Sebulan sesudahnya, TKR diubah menjadi Tentara Keselamatan Rakyat , yang
disebut Tentara Rakyat Indonesia (TRI), kemudian disempurnakan dengan istilah
Angkatan Perang Republik Indonesia (APRI), yang merupakan balareguler (reguler
force), dan inti dari bala tentara rakyat. Dari semua proses pembentukan
ketentaraan itu, puncak keberaturannya adalah terbentuknya satu tentara dalam
negara RI, dengan komando tunggal yang ditandai dengan penetapan Presiden
bertanggal 3 Juni 1947, dalam diktum yang berbunyi: "segenap anggota Angkatan
Perang yang ada sekarang dan segenap anggota laskar yang bersenjata, baik yang
sudah atau yang tidak bergabung di dalam biro perjuangan, mulai saat ini
di-masukan serentak ke dalam Tentara Nasional Indonesia (TNI)".
Dari sinilah TNI
lahir dan dinyatakan sebagai tentara Pejuang, yang berjuang menegakkan Negara
Kesatuan Republik Indonesia (NKRI). Jadi yang melahirkan dan melantik TNI
adalah sejarah. Dan itu semua jelas berbeda dengan persyaratan "tentara
bayaran" dan sama sekali motivasinya bukan untuk keuntungan pribadi.

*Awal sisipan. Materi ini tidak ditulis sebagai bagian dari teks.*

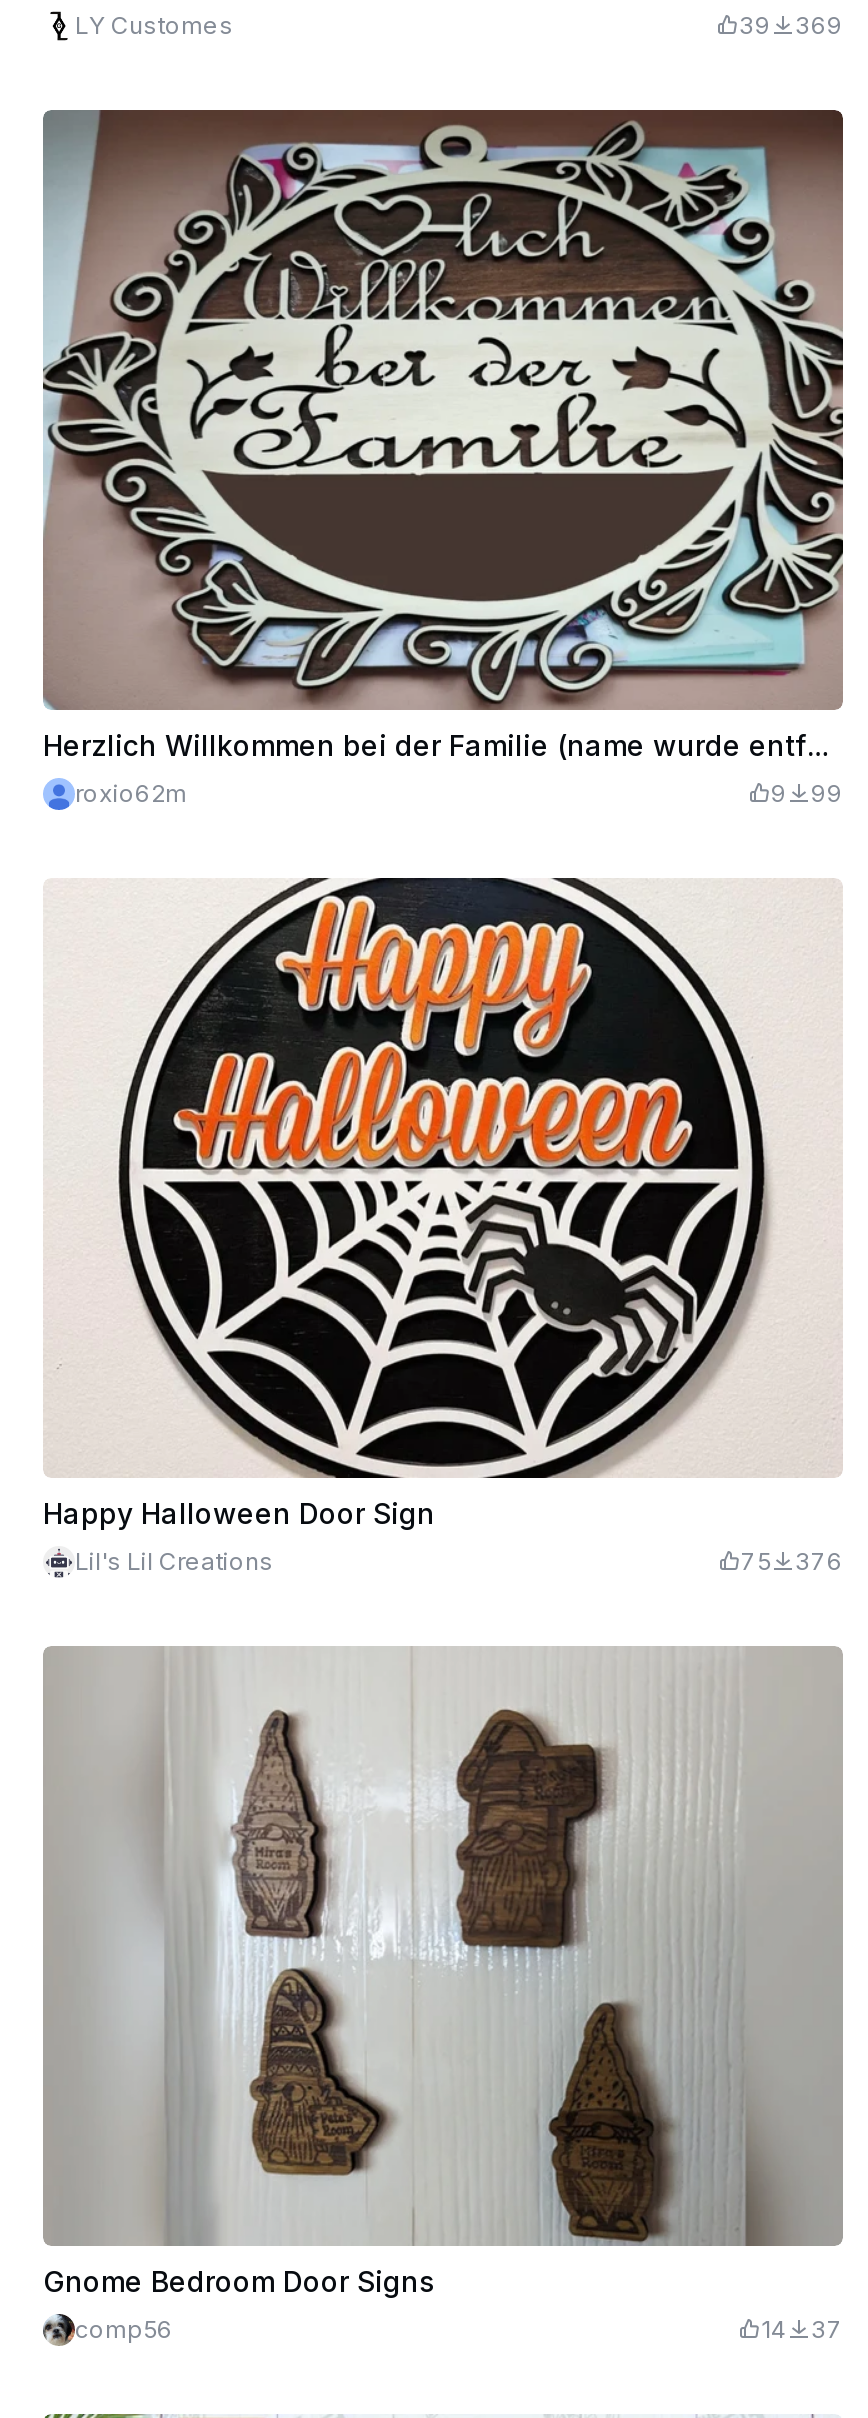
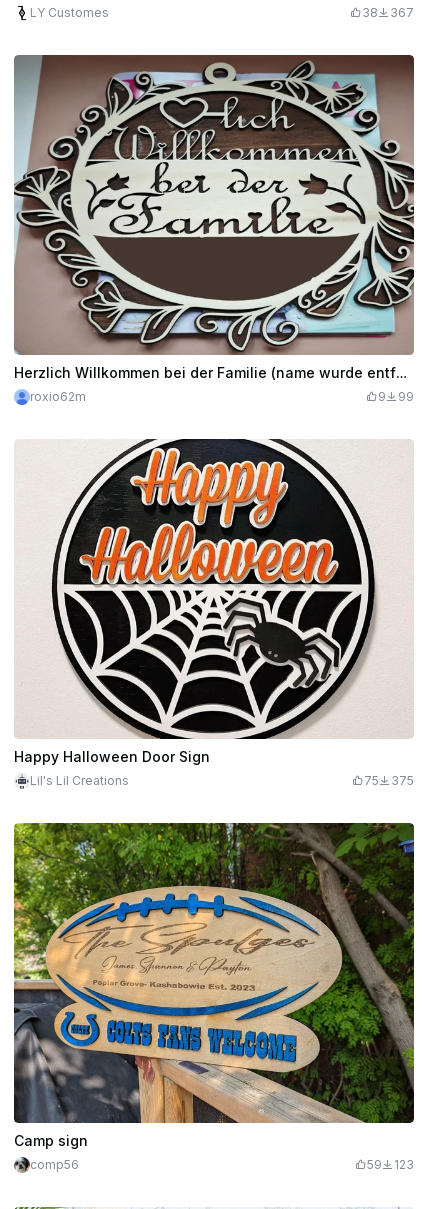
- 39
+ 38

- 369
+ 367

- 75 376
+ 75 375

- [image]
- Gnome Bedroom Door Signs
+ [image]
+ Camp sign

- 14
+ 59

- 37
+ 123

Karena itu jelas pulalah bahwa eksistensi TNI tak, ada kaitannya dengan kasus
penyerbuan ke Lapas Cebongan.
Dilihat dari
sudut etika militer, kasus tersebut adalah suatu penyimpangan tradisi
kemiliteran yang memegang teguh Sapta Marga, Sumpah Prajurit, dan delapan
wajib TNI. Kasus Cebongan itu juga tak ada hubungannya dengan tentara bayaran,
bahkan kasus tersebut tidaklah mencerminkan jatidiri TNI sebagaimana disebut
di awal tulisan.
Dengan semua
penjelasan tersebut, dan berdasar pemahaman Hukum Humaniter tentang tentara
bayaran, maka kita semakin yakin dan paham bahwa berdasar jatidirinya, TNI
bukanlah tentara bayaran. Adanya anggapan seseorang atau sekelompok elemen
bangsa yang menyebutkan TNI sebagai tentara bayaran, harus diluruskan karena
dapat merendahkan jatidiri TNI, dan tidak menghargai sejarah perjuangan bangsa
dan TNI. Itu semua fitnah dan upaya segelintir orang untuk mengadu domba agar
timbul perpecahan di dalam TNI baik yang masih berada di dalam struktur aktif
maupun dengan anggota TNI yang purnatugas. Wallahu'alam. [Penulis adalah
lulusan Magister Hukum, Mantan Wakil Rektor IIN (STIN) BIN, Pengurus YJDB dan
anggota WanTim DHN 45). Sumber Koran: Pelita
(Rabu, 1 Mei 2013, Hal.4)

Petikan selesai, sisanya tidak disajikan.